▶ [What the task asks]
From the line that contains "font-size:19px; color:#474747; width:24px;" through the line that contains "box-shadow:0 1px 2px", output every line of the listing below exactly and leave out all the rest.
=== Source information ===
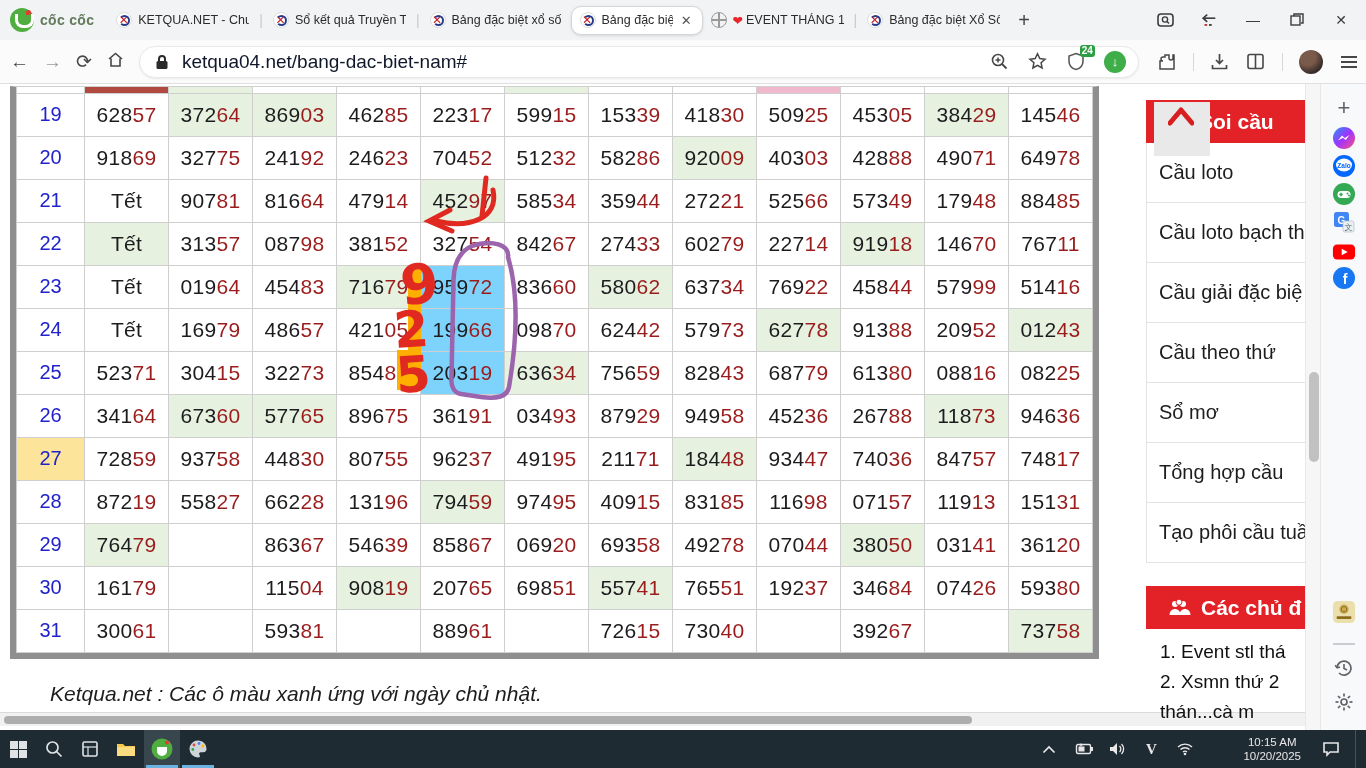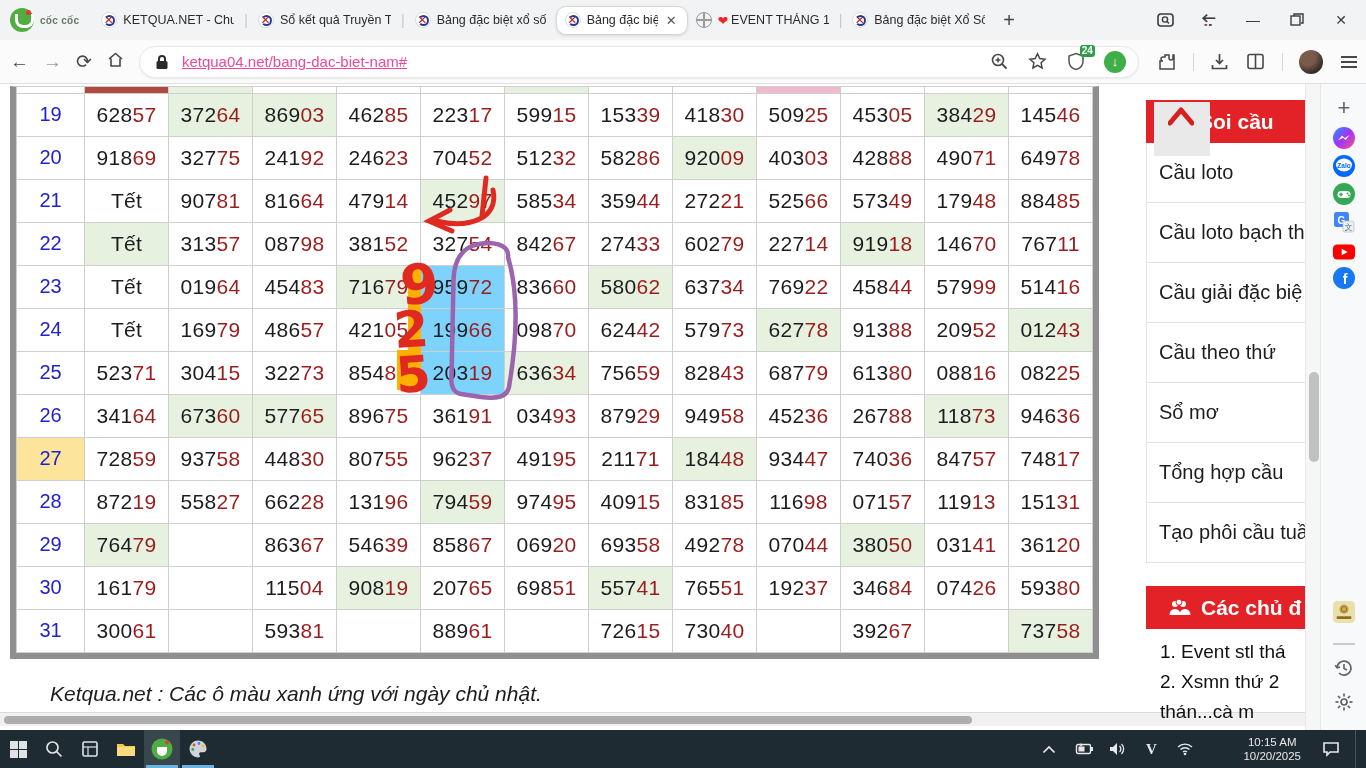--- a/index.html
+++ b/index.html
@@ -9,21 +9,21 @@
 
   
   #tabstrip { position:absolute; left:0; top:0; width:1366px; height:40px;
     background:#f1f3f5; display:flex; align-items:center; }
   #brand { display:flex; align-items:center; gap:6px; padding:0 14px 0 10px; }
   #brand .logo { width:24px; height:24px; border-radius:50%; background:#4fae3f; position:relative; }
   #brand .logo:before { content:""; position:absolute; left:5px; top:6px; width:13px; height:11px;
     border:3px solid #fff; border-top:none; border-radius:0 0 8px 8px; }
   #brand .logo:after { content:""; position:absolute; right:3px; top:2px; width:5px; height:5px;
     background:#e03c31; border-radius:50% 50% 50% 0; }
-  #brand .name { font-size:10px; font-weight:bold; color:#647a5c; letter-spacing:.3px; }
+  #brand .name { font-size:14px; font-weight:bold; color:#647a5c; letter-spacing:.3px; }
   #tabs { display:flex; align-items:center; height:40px; }
   .tab { display:flex; align-items:center; gap:6px; height:29px; width:149px; padding:0 8px;
     font-size:12.5px; color:#2b2b2b; white-space:nowrap; overflow:hidden; position:relative; }
   .tab.active { background:#fff; border:1px solid #d6d6d6; border-radius:10px;
     box-shadow:0 1px 3px rgba(0,0,0,.12); width:132px; }
   .tab .lbl { overflow:hidden; white-space:nowrap; flex:1; }
   .tab .close { font-size:13px; color:#555; padding:0 2px; }
   .tab .heart { color:#e8272d; margin-right:-3px; }
   .tabsep { color:#c8c8c8; font-size:14px; margin:0 2px; }
   .favicon { width:16px; height:16px; border-radius:50%; flex:0 0 16px; position:relative; background:#fff;
@@ -39,21 +39,21 @@
   #winctrls { margin-left:auto; display:flex; align-items:center; gap:26px; padding-right:16px; color:#3c3c3c; }
   #winctrls .wc { width:18px; height:18px; display:flex; align-items:center; justify-content:center; font-size:14px; }
 
   
   #toolbar { position:absolute; left:0; top:40px; width:1366px; height:44px; background:#fbfbfc;
     border-bottom:1px solid #e0e0e0; display:flex; align-items:center; padding:0 10px; gap:14px; }
   .navic { font-size:19px; color:#474747; width:24px; text-align:center; }
   .navic.dim { color:#9a9a9a; }
   #addrpill { flex:0 0 1000px; height:32px; background:#fff; border:1px solid #e9e9e9; border-radius:16px;
     box-shadow:0 1px 2px rgba(0,0,0,.07); display:flex; align-items:center; padding:0 12px; gap:10px; }
-  #urltext { font-size:15px; color:#ec4899; flex:1;text-decoration:underline; }
+  #urltext { font-size:19px; color:#0f172a; flex:1; }
   #pillicons { display:flex; align-items:center; gap:18px; }
   .pic { width:20px; height:20px; position:relative; display:flex; align-items:center; justify-content:center; }
   #shieldwrap { position:relative; }
   #shieldbadge { position:absolute; top:-7px; right:-9px; background:#2e9e44; color:#fff; font-size:10px;
     font-weight:bold; border-radius:3px; padding:0 2px; line-height:12px; }
   #dlgreen { width:22px; height:22px; border-radius:50%; background:#3fae49; color:#fff; font-size:13px;
     display:flex; align-items:center; justify-content:center; }
   #chromeicons { display:flex; align-items:center; gap:16px; margin-left:4px; }
   .sep { width:1px; height:18px; background:#d7d7d7; }
   #avatar { width:24px; height:24px; border-radius:50%;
===
▶ [Answer area]
   .navic { font-size:19px; color:#474747; width:24px; text-align:center; }
   .navic.dim { color:#9a9a9a; }
   #addrpill { flex:0 0 1000px; height:32px; background:#fff; border:1px solid #e9e9e9; border-radius:16px;
     box-shadow:0 1px 2px rgba(0,0,0,.07); display:flex; align-items:center; padding:0 12px; gap:10px; }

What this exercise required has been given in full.